As discovered in T232760, Method 1 (M1) suggestions can and should be improved before deployment or A/B testing. Tasks include:
- Improving the edit distance computation:
- special case costs
- discount cost for swaps (ab vs ba)
- discount cost for duplicate letters (ab vs abb)
- add increased cost for editing digits
- take tokens into account
- add per token edit limits
- add a penalty for differing numbers of tokens
- decreased token delta penalty if strings differ only by spaces
- add a penalty for changing the first letter of a token
- except for letter/space swaps (ab cdef vs abc def)
- Optimizations
- early termination when over the edit distance limit
- early termination when over the token delta limit
- Investigate using Jaccard similarity on characters in the strings to terminate early (can't use just string length because of duplicate letter discount)
- ensure support for 32-bit characters. (Ugh.)
- special case costs
- Add docs to Glent repo
- optimize penalties and discounts for the various cases above (based on M1 training data)
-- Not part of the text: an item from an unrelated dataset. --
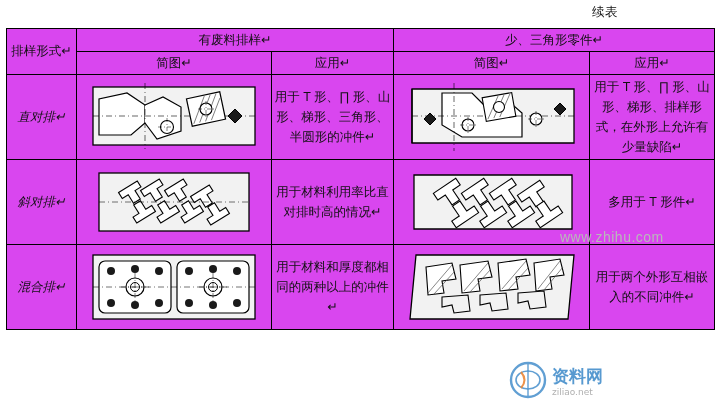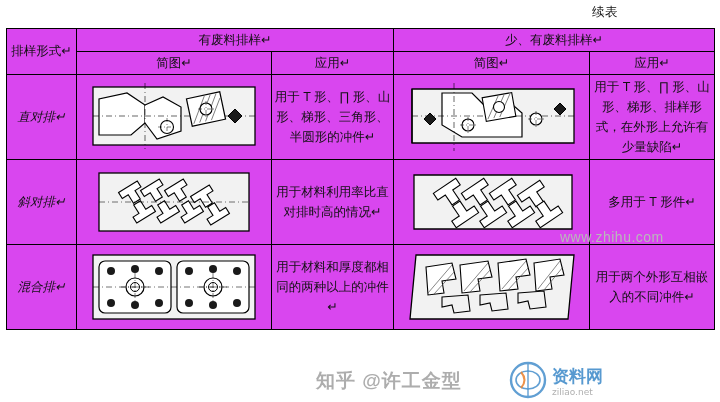"少、有废料排样↵" td.hdr { text: 有废料排样 -> 三角形零件 }
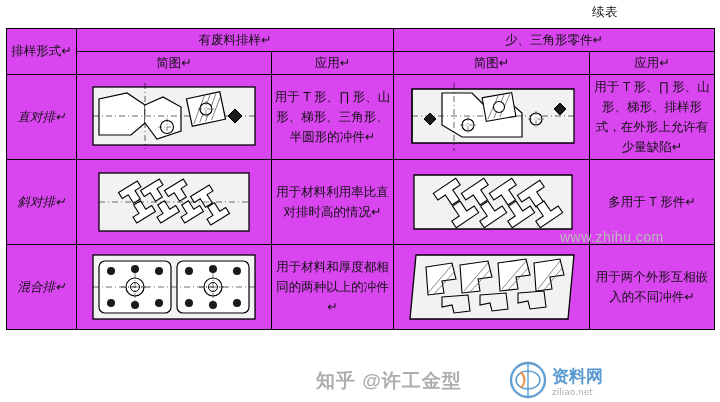"知乎 @许工金型" div.wm1 { html: <div>知乎 @许工金型</div> -> none }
- Incorporate edit distance into M1 suggestion selection
- Investigate weighting of edit distance vs number of results
- Review SuggestionAggregator.java / score() for best way to combine M0, M1, M2
- Improve suggestion intake
- Filter M1 queries with search syntax in them (esp. negated queries)—T247469
- Set up minimal language analysis (standard tokenizer + ICU norm / lowercase) to queryNorm
- Review what ICU normalization covers and doesn't cover
- Deduplicate characters in queries (since duplicate letters are discounted)—dependent on T247898
-
Add filter at output (suggestion aggregator) to normalize chosen query (punct, whitespace, lowercase); re-use minimal language analysis from queryNorm[Dropping this, as there are some small potential pitfalls, and choosing suggestions partly based on frequency solves most of the problem.]